Глава 3
Человек не столько страдает от того, что случилось,
а от того, что он думает по этому поводу.
Весь день я провалялась в постели, очень ныла перебинтованная грудь, не хило же меня этой иголкой располосовало! Лицо тоже не радовало, целителя я звать не стала, чтобы не создавать лишнего шума, а сама себе ничем, кроме компресса помочь не могла. Завтра испробую по такому случаю магическую пудру, которую купила давно, но так и не было случая ею воспользоваться, а теперь уйдет по меньшей мере половина содержимого. Ну и ладно, не могу же я предстать перед публикой в таком виде! Да и что делать, я не знала. Идей не было, а после того, как я проболталась этому убийце о том, что мальчик жив, самой впору удавиться, а не ждать пока это сделает Тиша.
К вечеру мне стало совсем плохо, поднялась температура и меня начало лихорадить. Дюк заволновался первым и послал за целителем, даже не слушая мои слабые попытки протеста. Но целителя я не дождалась впав в забытье. Наверное, игла была отравлена или это заражение крови? Я не знала, да и мне уже было все равно, ясно одно — до утра я вряд ли доживу.
В себя я приходила с переменным успехом, на полчаса или максимум на час. А когда приходила, то безрадостное лицо старого целителя, говорило, только о том, что зря пришла. В середине ночи или около того, я начала кашлять кровью. Значит, все-таки яд, поэтому он и не стал меня убивать. Зачем? Если яд все сделает за него. Не будь я такой гордой, воспользовалась бы амулетом, что на прощание дал мне Дюрэль, но я не воспользуюсь, лучше сдохнуть, чем еще раз увидеть этого грязного мага. А принимать его помощь равносильно только смерти, что меня ждет.
— Дюк — позвала я слабым голосом дворецкого.
— Да, моя госпожа — тут же отозвался пожилой, но все еще статный мужчина.
— У меня в серванте, в нижнем ящике, бумаги, принеси их сюда — тяжело мне далось объяснение, я опять закашлялась, стирая с подбородка кровь.
Дюк молча выполнил поручение и принес мне документы. Как чуяла, раз умудрилась составить завещание. Перед глазами строчки расплывались, но я и без того, знала, что там написано, осталось только сообщить о последней воле, пока еще могу говорить.
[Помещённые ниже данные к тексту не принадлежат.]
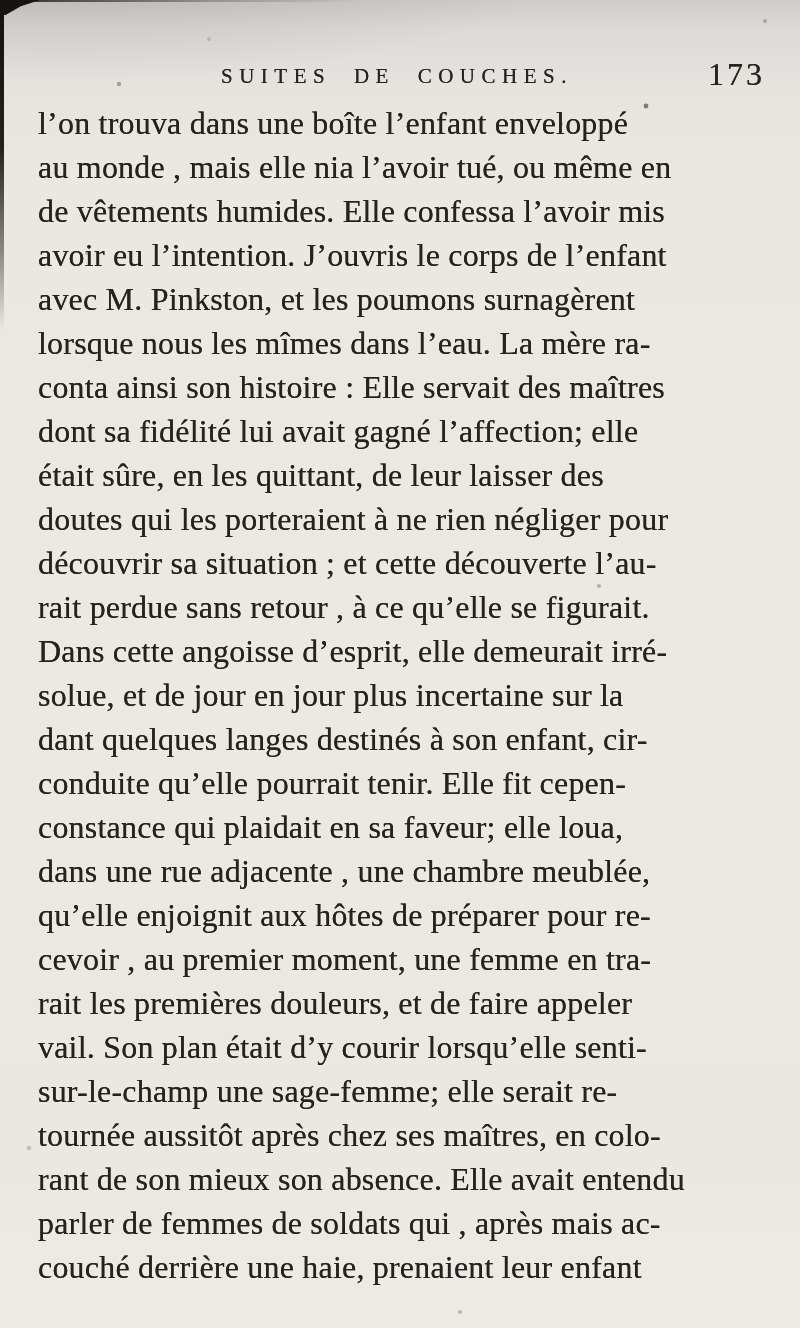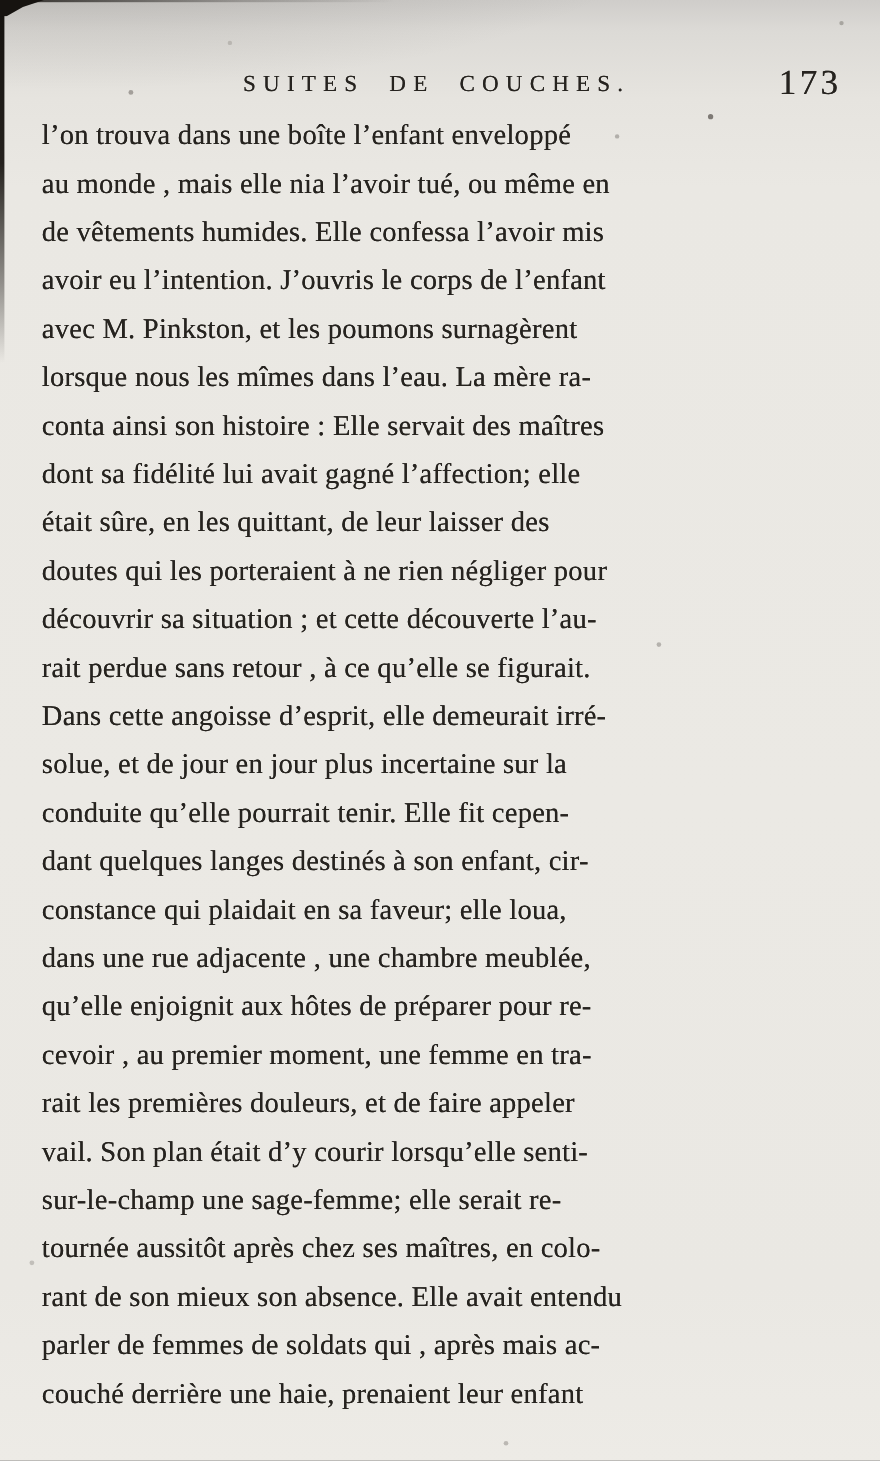--- a/index.html
+++ b/index.html
@@ -63,21 +63,21 @@
     font-feature-settings: "onum" 1;
     text-shadow: 0 0 0.5px rgba(38,35,31,0.85);
     margin-left: 44px;
   }
 
   
   .body-text {
     position: absolute; top: 101px; left: 38px; width: 727px;
   }
   .line {
-    font-size: 26px;
+    font-size: 32px;
     line-height: 44px;
     height: 44px;
     letter-spacing: 0.2px;
     white-space: nowrap;
     text-align: justify;
     text-align-last: justify;
     overflow: visible;
     text-shadow: 0 0 0.5px rgba(38,35,31,0.9);
   }
   
@@ -106,22 +106,22 @@
       <div class="line">avec M. Pinkston, et les poumons surnagèrent</div>
       <div class="line">lorsque nous les mîmes dans l’eau. La mère ra-</div>
       <div class="line">conta ainsi son histoire : Elle servait des maîtres</div>
       <div class="line">dont sa fidélité lui avait gagné l’affection; elle</div>
       <div class="line">était sûre, en les quittant, de leur laisser des</div>
       <div class="line">doutes qui les porteraient à ne rien négliger pour</div>
       <div class="line">découvrir sa situation ; et cette découverte l’au-</div>
       <div class="line">rait perdue sans retour , à ce qu’elle se figurait.</div>
       <div class="line">Dans cette angoisse d’esprit, elle demeurait irré-</div>
       <div class="line">solue, et de jour en jour plus incertaine sur la</div>
+      <div class="line">dant quelques langes destinés à son enfant, cir-</div>
       <div class="line">conduite qu’elle pourrait tenir. Elle fit cepen-</div>
-      <div class="line">dant quelques langes destinés à son enfant, cir-</div>
       <div class="line">constance qui plaidait en sa faveur; elle loua,</div>
       <div class="line">dans une rue adjacente , une chambre meublée,</div>
       <div class="line">qu’elle enjoignit aux hôtes de préparer pour re-</div>
       <div class="line">cevoir , au premier moment, une femme en tra-</div>
       <div class="line">rait les premières douleurs, et de faire appeler</div>
       <div class="line">vail. Son plan était d’y courir lorsqu’elle senti-</div>
       <div class="line">sur-le-champ une sage-femme; elle serait re-</div>
       <div class="line">tournée aussitôt après chez ses maîtres, en colo-</div>
       <div class="line">rant de son mieux son absence. Elle avait entendu</div>
       <div class="line">parler de femmes de soldats qui , après mais ac-</div>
— Дюк, я решила оставить дом и деньги тебе и твоей семье…
— Нет, госпожа! Так не пойдет, я не намерен выслушивать последнюю волю! Вы — не умираете! Это всего лишь болезнь и к утру Вам станет лучше, поэтому, прекратите — Дюк отобрал у меня бумаги и кинул их в камин, я разочарованно проследила за тем, как они превращаются в пепел.
— Зачем?.. — договорить я не смогла, сильно закашлявшись и чувствуя, как кровь потекла не только изо рта, но и из носа.
— Боюсь, как бы больно Вам это не было слышать, но Ваша госпожа вряд ли доживет по рассвета — тихо, чтобы я не слышала, сообщил целитель Дюку.
— Ложь! Моя госпожа, да будет Вам известно — избранная! Она и не через такое проходила — приятно слышать, что в меря верят, но больше радует то, что после смерти хоть кто-то будет скорбеть по мне.
— К сожалению, на этот раз ее ждет путь только в один конец, если я не помогу — знакомый голос заставил меня кривиться.
— Кто Вы? — раздался взволнованный возглас Дюка.
— Спаситель для вашей избранной — склонился надо мной Дюрэль.
— Пшел вон — прошептала я совершенно ослабевшим голосом.
— Ну-ну, малышка, не стоит тебе так со мной говорить, я ведь могу и передумать тебя спасать — этот до омерзения вызывающе — проникновенный тон будил во мне силы не скатываться в беспамятство и даже пытаться отмахнуться руками от нависшего тенью демона — инкуба.
— Оставьте нас! — рыкнул Дюрэль.
— Нет — придала я твердости голосу за что поплатилась новым приступом кашля.
— Госпожа… — начал было Дюк.
— Я сказал, выметайтесь все! Или ты, не хочешь, чтобы она выжила?! — хлопок двери оповестил меня о сдавшем позиции Дюке.
— Ну, вот мы опять одни и кровать будит старые воспоминания, думаю, самое время их освежить.
У Дюрэля слова с делом никогда не расходились. Наверное, поэтому я тогда очаровалась им. Он мне даже казался настоящим мужчиной, которому не жалко отдать свою девичью честь. Впрочем, именно это я и сделала. Вот, только, просчиталась и чуть жизнь не отдала вместе с честью. Дурой была тогда, а сейчас беспомощной умирающей, но Дюрэля никогда не останавливало ни первое, ни второе и не только по отношению ко мне.